Klein, a New York Times columnist, and Thompson, an Atlantic staffer, lean to the left, but they aren’t interrogating the usual suspects. Aware that many conservatives have no interest in their opinions, the authors target their own side’s “pathologies.” Why do red states greenlight the kind of renewable energy projects that often languish in blue states? Why does liberal California have the nation’s most severe homelessness and housing affordability crises? One big reason: Liberal leadership has ensnared itself in a web of well-intentioned yet often onerous “goals, standards, and rules.” This “procedural kludge,” partially shaped by lawyers who pioneered a “democracy by lawsuit” strategy in the 1960s, threatens to stymie key breakthroughs.
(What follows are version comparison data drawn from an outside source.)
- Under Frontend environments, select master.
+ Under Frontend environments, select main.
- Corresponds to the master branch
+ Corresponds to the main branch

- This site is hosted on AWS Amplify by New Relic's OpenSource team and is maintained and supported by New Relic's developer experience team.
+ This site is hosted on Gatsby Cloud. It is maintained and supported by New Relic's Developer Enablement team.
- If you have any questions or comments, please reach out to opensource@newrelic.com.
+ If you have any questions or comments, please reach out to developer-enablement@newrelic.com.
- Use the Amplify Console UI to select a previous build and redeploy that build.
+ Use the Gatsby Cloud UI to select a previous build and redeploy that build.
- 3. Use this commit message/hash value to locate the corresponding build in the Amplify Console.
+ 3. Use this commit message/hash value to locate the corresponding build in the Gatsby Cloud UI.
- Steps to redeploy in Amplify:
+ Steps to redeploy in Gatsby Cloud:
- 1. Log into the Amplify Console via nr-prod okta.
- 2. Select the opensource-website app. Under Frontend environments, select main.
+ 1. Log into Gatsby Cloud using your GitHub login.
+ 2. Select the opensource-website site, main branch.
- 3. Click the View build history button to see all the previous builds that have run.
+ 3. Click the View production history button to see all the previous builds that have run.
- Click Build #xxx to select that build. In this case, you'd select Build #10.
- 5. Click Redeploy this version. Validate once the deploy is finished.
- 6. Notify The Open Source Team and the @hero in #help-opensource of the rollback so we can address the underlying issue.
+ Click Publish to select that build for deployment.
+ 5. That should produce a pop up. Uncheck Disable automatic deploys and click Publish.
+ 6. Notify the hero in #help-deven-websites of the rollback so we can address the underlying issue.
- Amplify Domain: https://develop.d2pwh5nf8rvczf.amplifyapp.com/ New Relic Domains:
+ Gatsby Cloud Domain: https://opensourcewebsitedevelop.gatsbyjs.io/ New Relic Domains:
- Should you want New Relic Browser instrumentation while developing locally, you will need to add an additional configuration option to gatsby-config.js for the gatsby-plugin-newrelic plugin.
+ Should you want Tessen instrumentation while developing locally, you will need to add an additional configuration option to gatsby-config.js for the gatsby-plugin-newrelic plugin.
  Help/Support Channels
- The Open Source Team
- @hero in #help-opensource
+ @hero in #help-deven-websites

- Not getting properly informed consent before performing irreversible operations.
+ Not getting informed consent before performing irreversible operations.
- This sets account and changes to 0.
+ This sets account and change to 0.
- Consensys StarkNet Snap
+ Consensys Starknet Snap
Consider the anti-pollution laws passed after World War II. In the decades since, homeowners’ groups in liberal locales have cited such statutes in lawsuits meant to stop new affordable housing. Today, these laws “block the clean energy projects” required to tackle climate change. Nuclear energy is “inarguably safer” than the fossil fuel variety, but because Washington doesn’t always “properly weigh risk,” it almost never builds new reactors. Meanwhile, technologies that may cure disease or slash the carbon footprint of cement production benefit from government support, but too often the grant process “rewards caution and punishes outsider thinking.” The authors call this style of governing “everything-bagel liberalism,” so named because of its many government mandates. Instead, they envision “a politics of abundance” that would remake travel, work, and health. This won’t happen without “changing the processes that make building and inventing so hard.” It’s time, then, to scrutinize everything from municipal zoning regulations to the paperwork requirements for scientists getting federal funding. The authors’ debut as a duo is very smart and eminently useful.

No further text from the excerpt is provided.